By definition, $$gcd(a, b) \lvert b$$, so together with \ref{eqn:abc} we get that $$gcd(a, b)$$ is a common divisor of both $$b$$ and $$c$$. But since $$gcd(b, c)$$ is the greatest such common divisor of $$b$$ and $$c$$ we must have:

$$\label{eqn:leq} \tag{1} gcd(a, b) \leqslant gcd(b, c)$$

Also by definition, $$gcd(b, c) \lvert b$$, so together with \ref{eqn:bca} we get that $$gcd(b, c)$$ is a common divisor of both $$b$$ and $$a$$. But since $$gcd(a, b) = gcd(b, a)$$ is the greatest such common divisor of $$b$$ and $$a$$ we must have:

$$\label{eqn:geq} \tag{2} gcd(a, b) \geqslant gcd(b, c)$$

The inequalities \ref{eqn:leq} and \ref{eqn:geq} give:

$$gcd(a, b) = gcd(b, c) = gcd(b, a - b)$$

thus finalizing the proof of \ref{eqn:gcd-lemma}.

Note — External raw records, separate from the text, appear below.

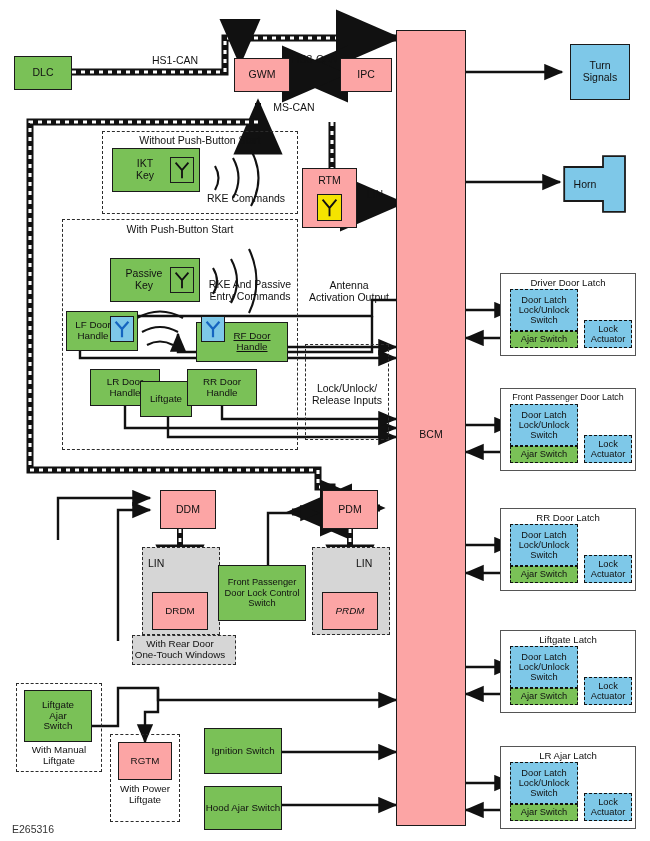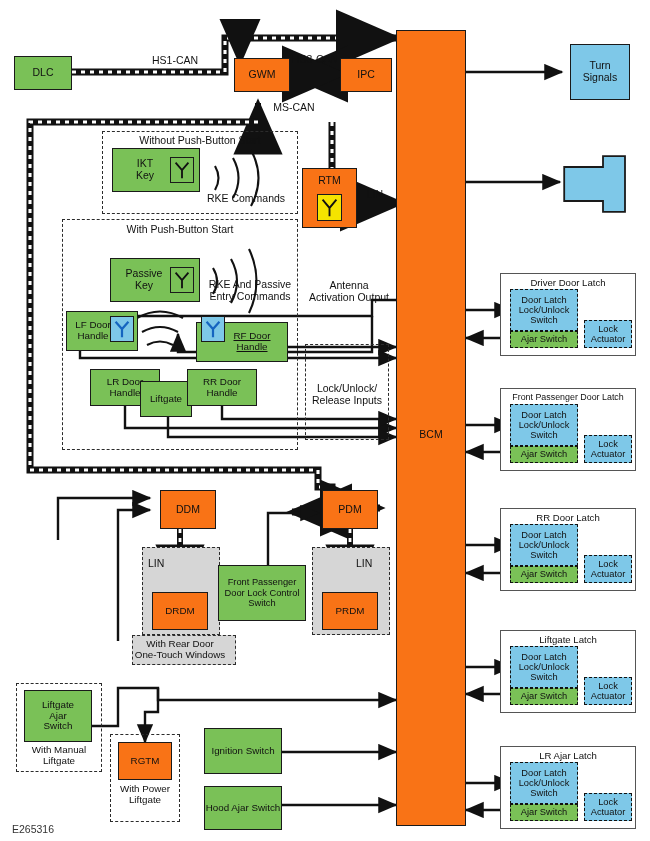"GWM" .yellow { background: #f97316 -> #fca5a5 }
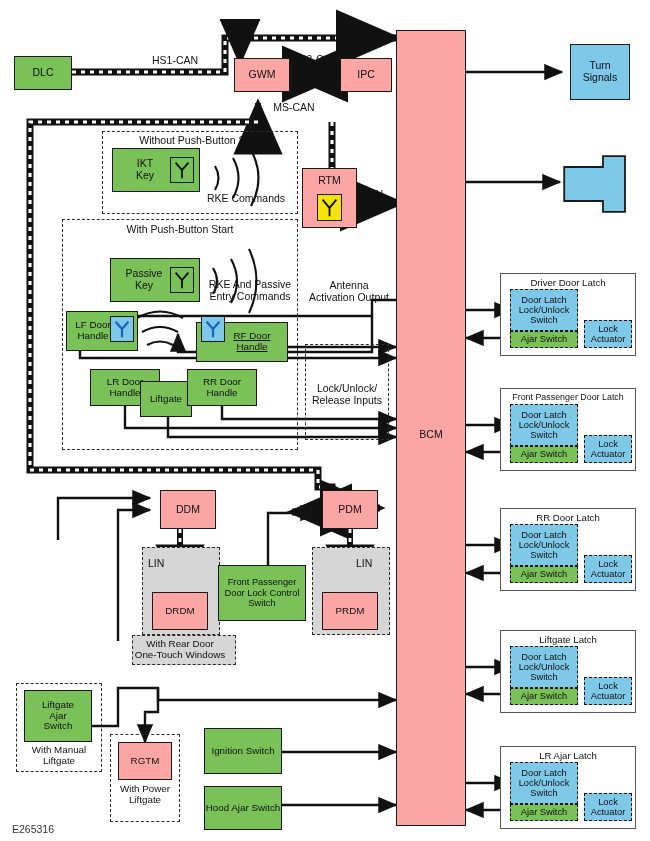"Horn" div { html: none -> <div>Horn</div> }
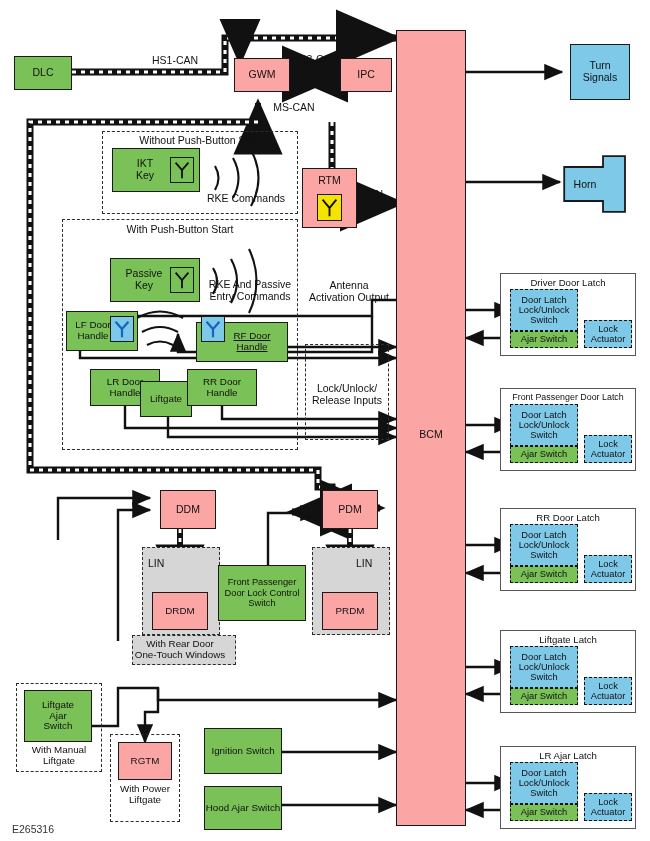"PRDM" div.box { font-style: none -> italic }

Repeatedly applying \ref{eqn:gcd-lemma} gives:

\begin{align*} gcd(a, b) &= gcd(a - b, b) \\\
&= gcd(a - 2b, b) \\\
&= gcd(a - 3b, b) \\\
& \space \space \vdots \\\
&= gcd(a - qb, b) \\\
& \stackrel{(\ref{eqn:a})}{=} gcd(r, b) \\\
&= gcd(b, r) \qquad \square \end{align*}

1. The notation $$m \lvert n$$ means that $$m$$ evenly divides $$n$$. ↩︎